Writing for The Daily Meal, Chef Pepin took off after the antics commonly seen in “reality TV” kitchens. You can read this piece by clicking through this link and it’s worth your time. It seems as if his primary complaints were specifically addressed to “Hell’s Kitchen” and Gordon Ramsay although he never calls the latter out by name. I think a fair amount of what he says is accurate and, for our purposes, applicable outside of the kitchen to other businesses.

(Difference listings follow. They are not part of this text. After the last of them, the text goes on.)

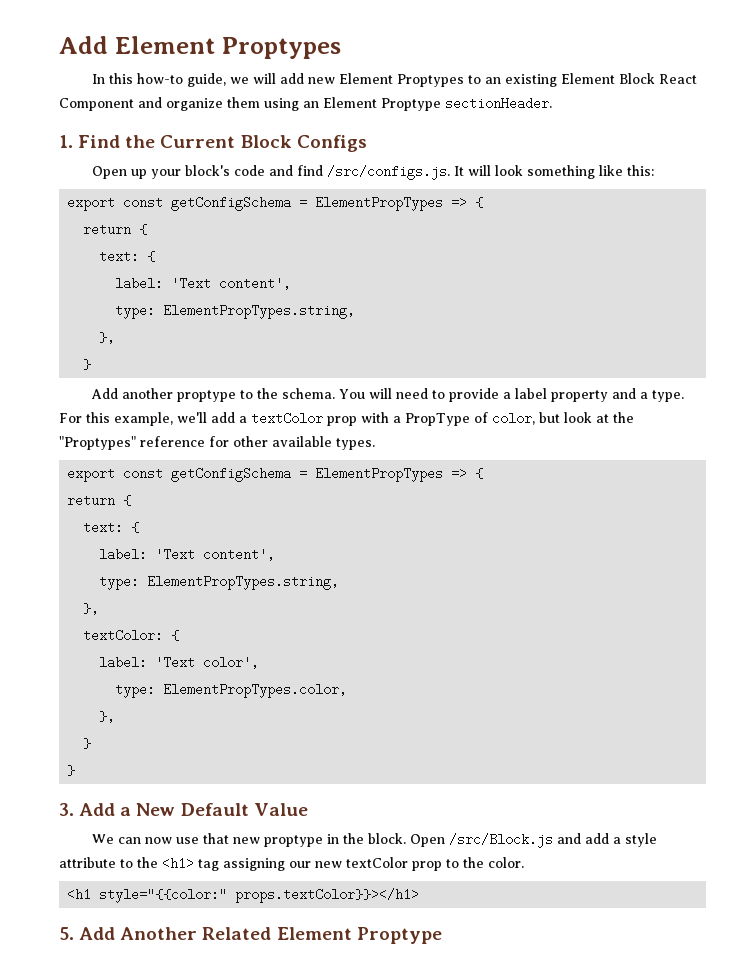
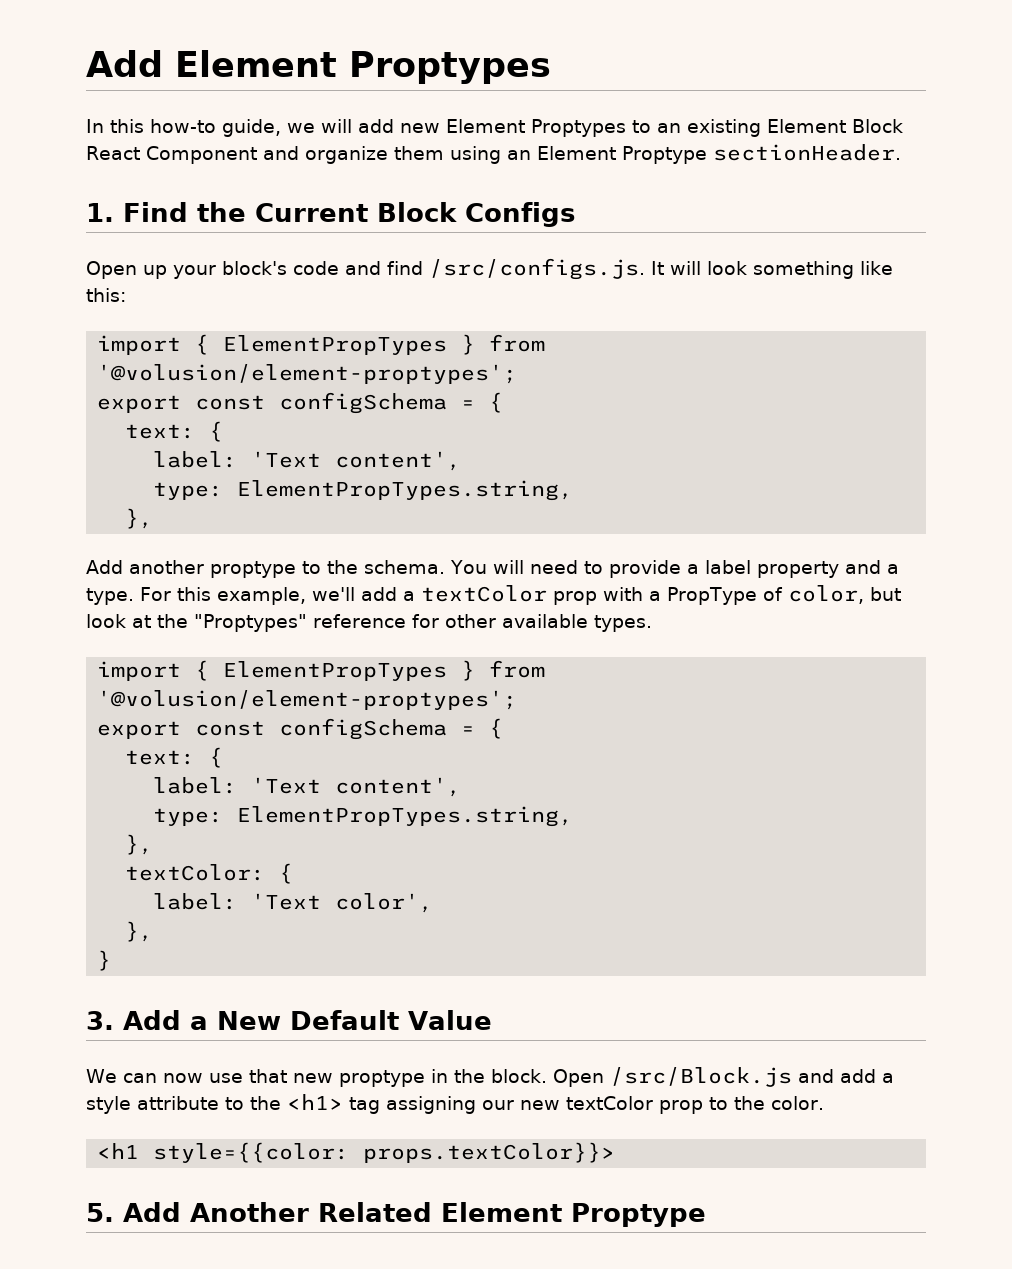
[67,196,484,211] [83,223,148,236] [99,250,156,263] [115,277,292,290] [115,304,356,319] [99,331,116,344] [83,359,92,370] export const getConfigSchema = ElementPropTypes => { // return { // text: { // label: 'Text content', // type: ElementPropTypes.string, // }, // } -> [97,334,546,355] [97,364,518,384] [97,392,504,414] [125,421,224,442] [153,451,462,471] [153,480,574,501] [125,508,154,529] import { ElementPropTypes } from '@volusion/element-proptypes'; // export const configSchema = { // text: { // label: 'Text content', // type: ElementPropTypes.string, // },
[67,467,484,482] [67,494,116,507] export const getConfigSchema = ElementPropTypes => { // return -> [97,660,546,681] [97,690,518,710] [97,718,476,740] import { ElementPropTypes } from '@volusion/element-proptypes'; // export const configSchema =
[115,683,348,698] [99,710,116,723] [83,738,92,749] [67,765,76,776] // type: ElementPropTypes.color, // }, // } // } -> [125,921,154,942] [97,950,112,971] // }, // }
[99,888,420,903] style="{{color:" props.textColor}}></h1> -> [153,1142,616,1163] style={{color: props.textColor}}>

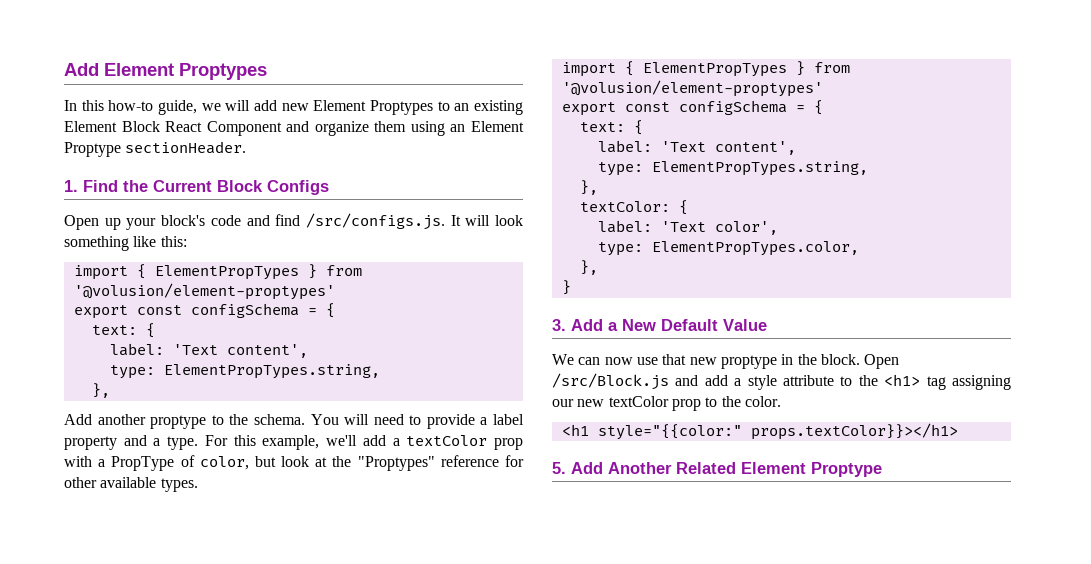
[97,364,518,384] '@volusion/element-proptypes'; -> [73,283,335,300] '@volusion/element-proptypes'
[97,690,518,710] '@volusion/element-proptypes'; -> [561,80,823,97] '@volusion/element-proptypes'
(434, 903) none -> [597,241,859,256] // type: ElementPropTypes.color,
[153,1142,616,1163] style={{color: props.textColor}}> -> [597,423,958,440] style="{{color:" props.textColor}}></h1>

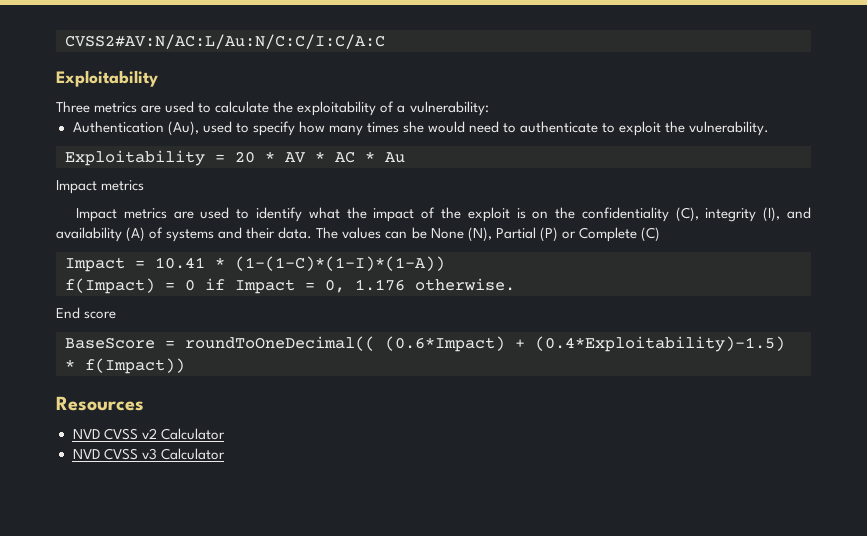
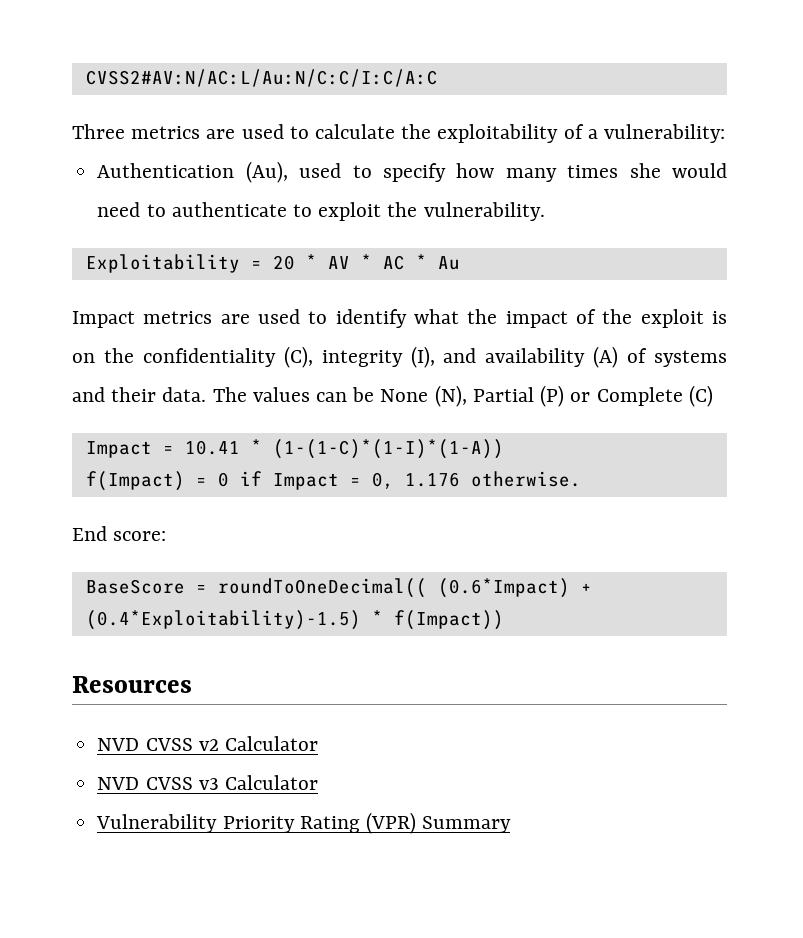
[56,70,158,87] // Exploitability -> (438, 78) none
[76,208,167,222] // Impact metrics -> (213, 317) none
[84,311,117,319] score -> [113,531,167,541] score:
(225, 454) none -> [96,812,512,834] // Vulnerability Priority Rating (VPR) Summary

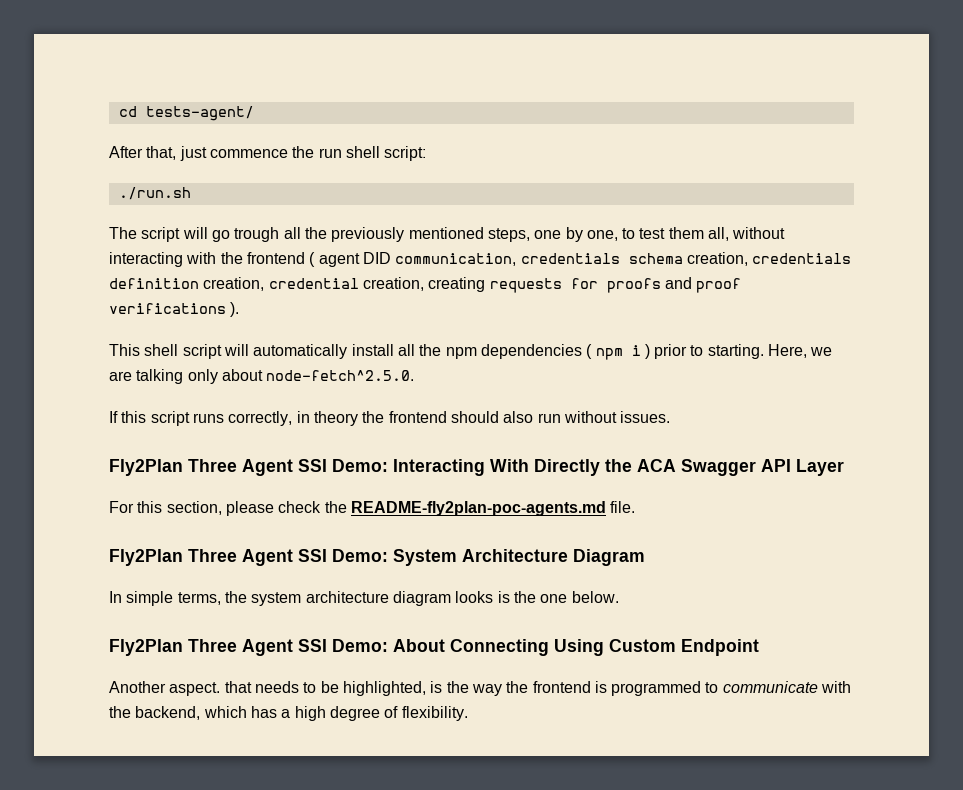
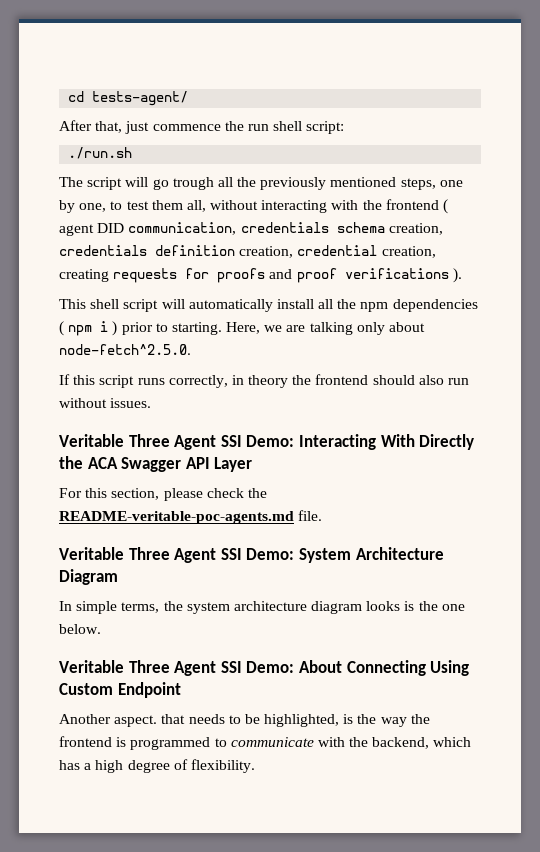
[109,459,183,476] Fly2Plan -> [59,434,124,447] Veritable
[350,501,606,516] README-fly2plan-poc-agents.md -> [59,511,294,524] README-veritable-poc-agents.md
[109,549,183,566] Fly2Plan -> [59,547,124,560] Veritable
[109,639,183,656] Fly2Plan -> [59,660,124,673] Veritable

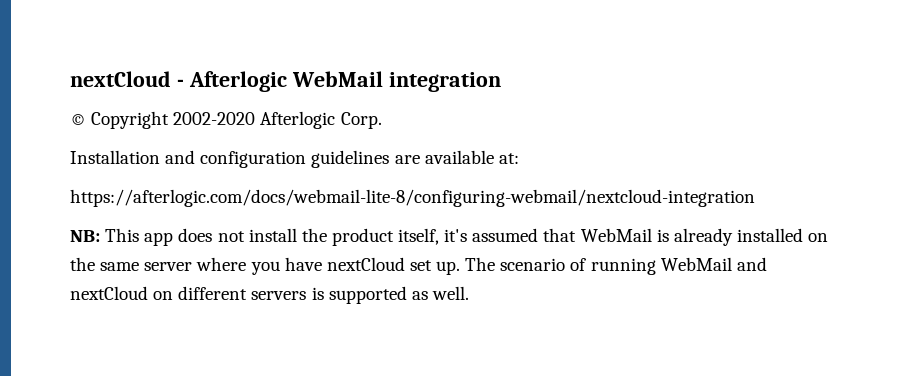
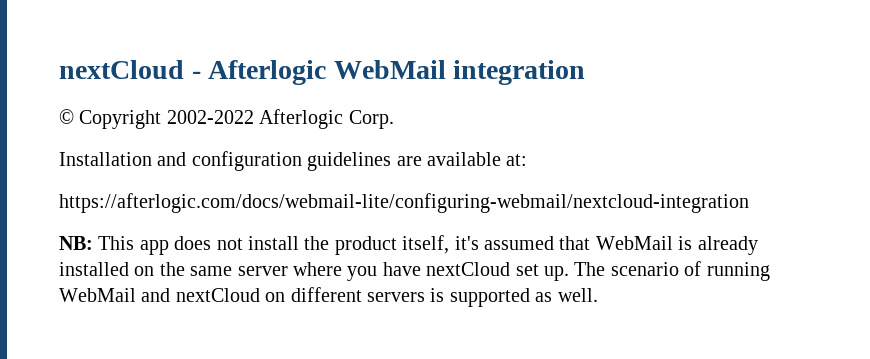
[173,112,256,125] 2002-2020 -> [166,110,254,124] 2002-2022
[70,189,755,207] https://afterlogic.com/docs/webmail-lite-8/configuring-webmail/nextcloud-integration -> [59,193,749,213] https://afterlogic.com/docs/webmail-lite/configuring-webmail/nextcloud-integration

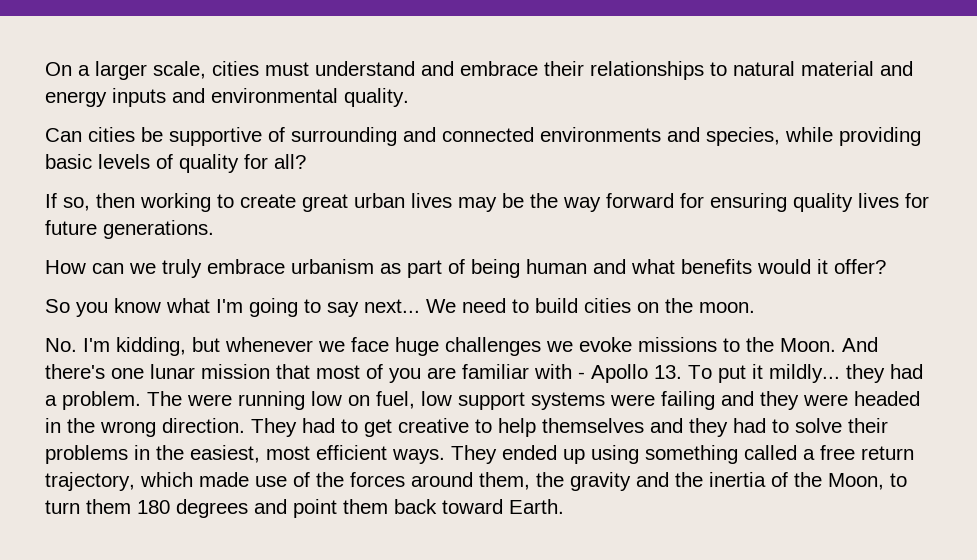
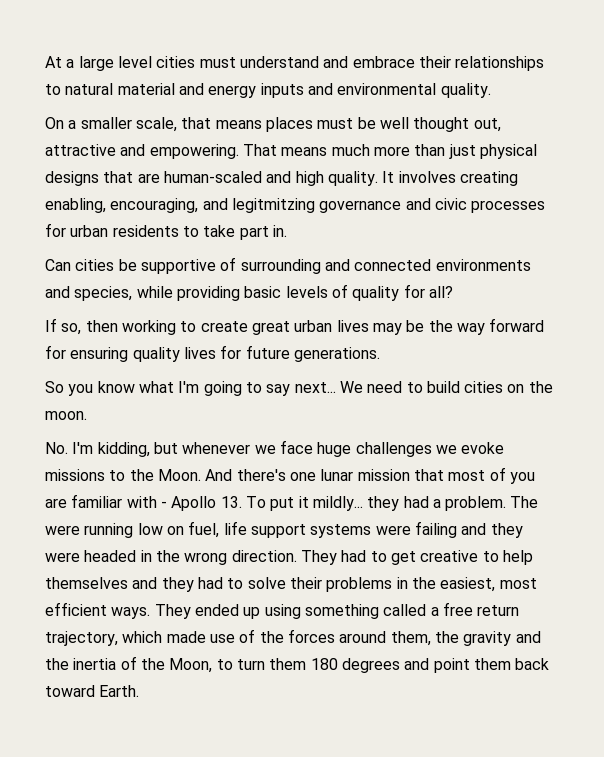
[45,61,206,80] On a larger scale, -> [45,56,152,71] At a large level
(409, 97) none -> [45,117,501,132] [45,144,537,159] [45,171,518,186] [45,198,546,213] [45,223,287,240] // On a smaller scale, that means places must be well thought out, attractive and empowering. That means much more than just physical designs that are human-scaled and high quality. It involves creating enabling, encouraging, and legitmitzing governance and civic processes for urban residents to take part in.
[45,259,886,278] // How can we truly embrace urbanism as part of being human and what benefits would it offer? -> (380, 354) none
[421,391,452,406] low -> [223,521,247,535] life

His first issue is that the shows portray the restaurant kitchen in a chaotic and negative light. Putting aside the fact that there is very little real about reality TV, it’s very difficult to show something on TV which isn’t actually happening. The fault isn’t of the medium but of the person in charge. The best managers with whom I’ve worked over the years will raise their voices and verbally kick someone in the butt, but generally the team runs efficiently and with minimal stress. In every case they’ve been quite good at specifying what it is they expect in general and excellent at making the specific mission clear. They were also superior teachers, making up for the staff’s lack of knowledge on a topic with guidance and patience.
Chef seems to love quiet in the kitchen, as he states “A real, well-run professional kitchen has dignity and order.” I find quiet disquieting. I like to hear the team interacting, bouncing ideas off one another and helping move the team forward. Dignity always; order is more a controlled chaos. After all, one needs to break a few eggs in order to create a soufflé.
This is my favorite part of the piece and something I think we all need to keep in mind in the broader business sense:
Julia Child used to say that you have to be happy when you cook for the food to be good, and you also have to be happy in the eating and sharing of the food with family and friends. Otherwise the gastric juices will not do their job and you won’t digest the food properly. I agree with her assessment. It is impossible to enjoy food when you’re angry and tense.
That’s really a key point today. If you hate your job, whether you’re the lowest level employee or the boss, it will come out in your work. The disorder of the kitchen or any other workplace is reflected in the final product. If you’re running a team, maybe a little introspection is the seasoning your product needs. If you’re a line cook and you’re that miserable, perhaps it’s time for a change.